[HOW TO COMPLETE THIS TASK] Within the data below, copy each line where the string "ffffff" is found.

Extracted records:
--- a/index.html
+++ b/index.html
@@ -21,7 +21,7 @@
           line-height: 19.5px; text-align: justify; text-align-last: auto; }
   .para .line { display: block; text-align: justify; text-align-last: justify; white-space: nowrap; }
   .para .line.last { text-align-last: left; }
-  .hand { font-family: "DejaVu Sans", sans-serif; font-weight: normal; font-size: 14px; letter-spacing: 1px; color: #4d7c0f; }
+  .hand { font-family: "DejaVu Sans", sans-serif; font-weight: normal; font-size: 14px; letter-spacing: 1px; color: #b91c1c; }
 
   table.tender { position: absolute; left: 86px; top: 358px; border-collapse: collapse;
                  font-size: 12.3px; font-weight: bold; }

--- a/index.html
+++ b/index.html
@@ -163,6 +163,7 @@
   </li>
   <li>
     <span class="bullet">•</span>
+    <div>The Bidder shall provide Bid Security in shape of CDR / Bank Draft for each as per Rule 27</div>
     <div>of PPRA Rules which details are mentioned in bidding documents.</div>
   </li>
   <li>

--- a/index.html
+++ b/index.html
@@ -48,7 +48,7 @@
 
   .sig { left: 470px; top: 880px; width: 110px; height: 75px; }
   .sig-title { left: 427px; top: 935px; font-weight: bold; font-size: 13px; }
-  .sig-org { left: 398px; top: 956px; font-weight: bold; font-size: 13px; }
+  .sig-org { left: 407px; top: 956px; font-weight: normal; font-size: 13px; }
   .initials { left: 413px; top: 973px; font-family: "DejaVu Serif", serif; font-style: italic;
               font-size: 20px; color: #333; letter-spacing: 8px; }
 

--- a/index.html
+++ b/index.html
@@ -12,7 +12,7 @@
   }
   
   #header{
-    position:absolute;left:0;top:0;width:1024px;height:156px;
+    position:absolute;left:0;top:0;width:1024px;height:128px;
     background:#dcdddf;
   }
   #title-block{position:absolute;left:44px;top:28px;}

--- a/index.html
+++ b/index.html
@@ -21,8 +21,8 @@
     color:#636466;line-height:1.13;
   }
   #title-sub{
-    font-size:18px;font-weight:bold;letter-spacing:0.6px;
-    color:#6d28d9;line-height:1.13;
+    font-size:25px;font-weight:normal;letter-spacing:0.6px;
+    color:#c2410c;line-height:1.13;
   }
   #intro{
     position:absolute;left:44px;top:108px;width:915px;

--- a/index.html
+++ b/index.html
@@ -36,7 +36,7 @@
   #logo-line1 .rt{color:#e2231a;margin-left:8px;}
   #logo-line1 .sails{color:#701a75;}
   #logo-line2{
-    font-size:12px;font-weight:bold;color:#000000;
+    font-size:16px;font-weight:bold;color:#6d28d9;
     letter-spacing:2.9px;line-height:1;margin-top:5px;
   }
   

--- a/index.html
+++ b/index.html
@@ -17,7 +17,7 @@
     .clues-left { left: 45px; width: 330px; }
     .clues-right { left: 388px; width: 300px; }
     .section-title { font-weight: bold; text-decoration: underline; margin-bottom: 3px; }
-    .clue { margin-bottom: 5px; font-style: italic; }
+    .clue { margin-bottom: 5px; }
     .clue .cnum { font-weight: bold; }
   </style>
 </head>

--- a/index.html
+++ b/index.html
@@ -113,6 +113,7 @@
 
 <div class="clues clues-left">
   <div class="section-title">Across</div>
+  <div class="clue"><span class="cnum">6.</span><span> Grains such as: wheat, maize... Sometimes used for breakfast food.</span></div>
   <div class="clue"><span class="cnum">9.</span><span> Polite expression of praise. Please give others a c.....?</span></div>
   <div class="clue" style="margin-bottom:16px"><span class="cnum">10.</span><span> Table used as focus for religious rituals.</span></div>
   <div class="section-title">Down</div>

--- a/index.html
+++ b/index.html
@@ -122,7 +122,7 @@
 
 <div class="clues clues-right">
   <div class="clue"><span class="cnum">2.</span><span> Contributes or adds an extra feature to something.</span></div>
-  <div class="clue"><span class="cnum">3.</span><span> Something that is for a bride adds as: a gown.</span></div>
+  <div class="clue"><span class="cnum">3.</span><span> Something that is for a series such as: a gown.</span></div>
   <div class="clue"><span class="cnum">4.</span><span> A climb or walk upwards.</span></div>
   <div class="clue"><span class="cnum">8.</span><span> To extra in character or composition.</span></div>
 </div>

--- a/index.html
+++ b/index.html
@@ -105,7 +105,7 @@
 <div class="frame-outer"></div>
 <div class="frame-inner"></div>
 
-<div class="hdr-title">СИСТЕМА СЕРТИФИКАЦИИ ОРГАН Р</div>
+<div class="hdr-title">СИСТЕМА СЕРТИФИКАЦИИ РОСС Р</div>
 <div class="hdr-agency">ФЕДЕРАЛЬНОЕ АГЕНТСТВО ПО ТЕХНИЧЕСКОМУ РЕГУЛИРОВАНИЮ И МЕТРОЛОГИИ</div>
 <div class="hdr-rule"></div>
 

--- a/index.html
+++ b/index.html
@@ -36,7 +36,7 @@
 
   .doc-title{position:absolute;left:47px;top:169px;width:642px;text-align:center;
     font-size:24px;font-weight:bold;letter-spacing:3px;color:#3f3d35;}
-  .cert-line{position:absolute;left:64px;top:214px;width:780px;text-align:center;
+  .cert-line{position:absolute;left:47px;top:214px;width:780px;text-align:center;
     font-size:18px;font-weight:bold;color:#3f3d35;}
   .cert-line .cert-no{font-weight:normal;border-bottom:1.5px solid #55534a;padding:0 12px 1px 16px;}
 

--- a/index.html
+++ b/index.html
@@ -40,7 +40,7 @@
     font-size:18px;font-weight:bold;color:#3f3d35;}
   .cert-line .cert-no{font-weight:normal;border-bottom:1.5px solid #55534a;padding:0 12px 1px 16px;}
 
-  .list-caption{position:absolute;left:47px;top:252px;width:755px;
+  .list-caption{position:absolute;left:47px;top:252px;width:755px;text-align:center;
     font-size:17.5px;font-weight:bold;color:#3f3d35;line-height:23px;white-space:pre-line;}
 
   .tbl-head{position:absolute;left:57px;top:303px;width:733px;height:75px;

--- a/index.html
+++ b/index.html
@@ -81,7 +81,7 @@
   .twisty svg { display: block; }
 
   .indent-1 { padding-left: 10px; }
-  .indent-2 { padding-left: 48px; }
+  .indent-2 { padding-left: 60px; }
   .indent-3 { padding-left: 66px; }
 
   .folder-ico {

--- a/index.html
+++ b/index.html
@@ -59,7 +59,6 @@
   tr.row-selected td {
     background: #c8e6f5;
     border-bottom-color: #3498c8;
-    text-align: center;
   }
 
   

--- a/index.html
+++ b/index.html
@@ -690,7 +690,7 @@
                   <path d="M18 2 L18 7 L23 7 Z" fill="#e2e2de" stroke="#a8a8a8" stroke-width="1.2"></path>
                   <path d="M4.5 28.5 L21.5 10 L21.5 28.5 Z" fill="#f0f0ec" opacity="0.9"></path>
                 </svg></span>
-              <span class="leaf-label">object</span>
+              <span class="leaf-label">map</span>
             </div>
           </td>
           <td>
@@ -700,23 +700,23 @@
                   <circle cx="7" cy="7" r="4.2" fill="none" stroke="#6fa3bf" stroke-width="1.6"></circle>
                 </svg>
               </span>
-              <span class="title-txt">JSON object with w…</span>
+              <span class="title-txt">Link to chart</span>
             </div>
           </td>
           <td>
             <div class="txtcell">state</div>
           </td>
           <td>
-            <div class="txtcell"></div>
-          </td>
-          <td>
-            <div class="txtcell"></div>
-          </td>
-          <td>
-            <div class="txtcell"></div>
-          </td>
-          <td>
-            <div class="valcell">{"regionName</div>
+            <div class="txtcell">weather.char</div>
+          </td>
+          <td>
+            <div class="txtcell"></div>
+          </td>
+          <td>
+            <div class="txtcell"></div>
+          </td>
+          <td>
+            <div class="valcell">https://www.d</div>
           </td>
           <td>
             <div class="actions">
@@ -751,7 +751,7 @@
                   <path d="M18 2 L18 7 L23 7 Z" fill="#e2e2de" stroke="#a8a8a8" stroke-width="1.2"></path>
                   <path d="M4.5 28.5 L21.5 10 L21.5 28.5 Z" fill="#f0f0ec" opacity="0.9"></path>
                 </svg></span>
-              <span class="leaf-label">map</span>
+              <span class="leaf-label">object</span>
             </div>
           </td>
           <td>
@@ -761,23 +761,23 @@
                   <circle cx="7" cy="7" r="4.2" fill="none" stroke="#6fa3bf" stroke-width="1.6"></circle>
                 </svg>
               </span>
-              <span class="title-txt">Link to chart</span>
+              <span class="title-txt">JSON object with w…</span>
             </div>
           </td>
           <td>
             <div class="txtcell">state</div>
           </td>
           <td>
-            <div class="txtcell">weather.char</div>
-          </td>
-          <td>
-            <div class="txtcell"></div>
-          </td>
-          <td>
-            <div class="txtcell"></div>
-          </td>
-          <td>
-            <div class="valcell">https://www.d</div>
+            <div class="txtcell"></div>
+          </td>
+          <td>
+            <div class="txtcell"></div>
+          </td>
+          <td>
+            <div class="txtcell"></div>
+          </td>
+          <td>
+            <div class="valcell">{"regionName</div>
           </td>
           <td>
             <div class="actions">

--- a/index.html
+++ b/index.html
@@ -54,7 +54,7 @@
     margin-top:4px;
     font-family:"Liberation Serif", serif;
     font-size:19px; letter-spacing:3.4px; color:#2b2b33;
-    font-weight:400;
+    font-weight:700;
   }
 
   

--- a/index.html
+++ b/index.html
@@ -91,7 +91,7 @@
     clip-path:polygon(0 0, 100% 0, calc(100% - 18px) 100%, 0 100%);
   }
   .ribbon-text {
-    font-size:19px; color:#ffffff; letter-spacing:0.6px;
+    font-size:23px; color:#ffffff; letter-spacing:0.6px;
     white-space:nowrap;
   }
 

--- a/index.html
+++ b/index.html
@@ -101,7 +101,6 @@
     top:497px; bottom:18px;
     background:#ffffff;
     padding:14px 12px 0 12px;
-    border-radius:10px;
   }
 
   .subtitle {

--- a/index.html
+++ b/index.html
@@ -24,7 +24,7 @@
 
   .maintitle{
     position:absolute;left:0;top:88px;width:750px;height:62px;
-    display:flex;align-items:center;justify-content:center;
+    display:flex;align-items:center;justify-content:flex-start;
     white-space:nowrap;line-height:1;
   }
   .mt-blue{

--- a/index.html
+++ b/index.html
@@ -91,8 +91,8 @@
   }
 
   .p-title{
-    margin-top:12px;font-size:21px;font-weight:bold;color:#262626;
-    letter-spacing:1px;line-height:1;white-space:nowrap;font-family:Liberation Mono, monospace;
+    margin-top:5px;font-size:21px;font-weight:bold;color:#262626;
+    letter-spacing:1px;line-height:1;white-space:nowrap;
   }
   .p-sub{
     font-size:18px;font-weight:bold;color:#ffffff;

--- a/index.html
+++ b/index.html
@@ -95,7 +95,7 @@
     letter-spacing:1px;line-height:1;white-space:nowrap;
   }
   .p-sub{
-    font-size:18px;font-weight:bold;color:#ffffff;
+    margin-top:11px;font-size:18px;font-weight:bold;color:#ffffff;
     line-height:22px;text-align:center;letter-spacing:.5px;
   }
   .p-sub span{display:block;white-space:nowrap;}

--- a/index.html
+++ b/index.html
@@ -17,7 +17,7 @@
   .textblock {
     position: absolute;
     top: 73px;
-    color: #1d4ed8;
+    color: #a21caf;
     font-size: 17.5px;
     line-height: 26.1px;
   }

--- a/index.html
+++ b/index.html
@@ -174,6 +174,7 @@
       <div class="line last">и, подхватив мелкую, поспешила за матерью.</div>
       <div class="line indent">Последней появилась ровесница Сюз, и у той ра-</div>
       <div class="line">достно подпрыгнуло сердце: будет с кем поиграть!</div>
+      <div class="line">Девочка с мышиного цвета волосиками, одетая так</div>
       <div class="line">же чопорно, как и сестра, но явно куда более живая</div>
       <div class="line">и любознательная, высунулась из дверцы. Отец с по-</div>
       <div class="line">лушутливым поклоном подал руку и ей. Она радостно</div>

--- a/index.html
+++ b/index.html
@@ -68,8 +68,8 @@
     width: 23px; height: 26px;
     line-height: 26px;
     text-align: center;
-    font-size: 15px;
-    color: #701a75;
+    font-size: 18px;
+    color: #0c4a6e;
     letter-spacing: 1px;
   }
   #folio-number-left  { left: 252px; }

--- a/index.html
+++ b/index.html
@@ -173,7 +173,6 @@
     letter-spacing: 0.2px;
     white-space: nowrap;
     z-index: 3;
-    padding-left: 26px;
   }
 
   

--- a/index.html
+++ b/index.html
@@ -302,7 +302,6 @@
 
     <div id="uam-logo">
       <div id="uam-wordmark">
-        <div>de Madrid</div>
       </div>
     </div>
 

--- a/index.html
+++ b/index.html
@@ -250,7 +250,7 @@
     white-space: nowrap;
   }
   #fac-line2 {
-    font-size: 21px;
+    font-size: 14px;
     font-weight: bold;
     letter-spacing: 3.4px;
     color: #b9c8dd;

[YOUR SOLUTION]
-    font-size:19px; color:#ffffff; letter-spacing:0.6px;
+    font-size:23px; color:#ffffff; letter-spacing:0.6px;
     background:#ffffff;
     font-size:18px;font-weight:bold;color:#ffffff;
-    font-size:18px;font-weight:bold;color:#ffffff;
+    margin-top:11px;font-size:18px;font-weight:bold;color:#ffffff;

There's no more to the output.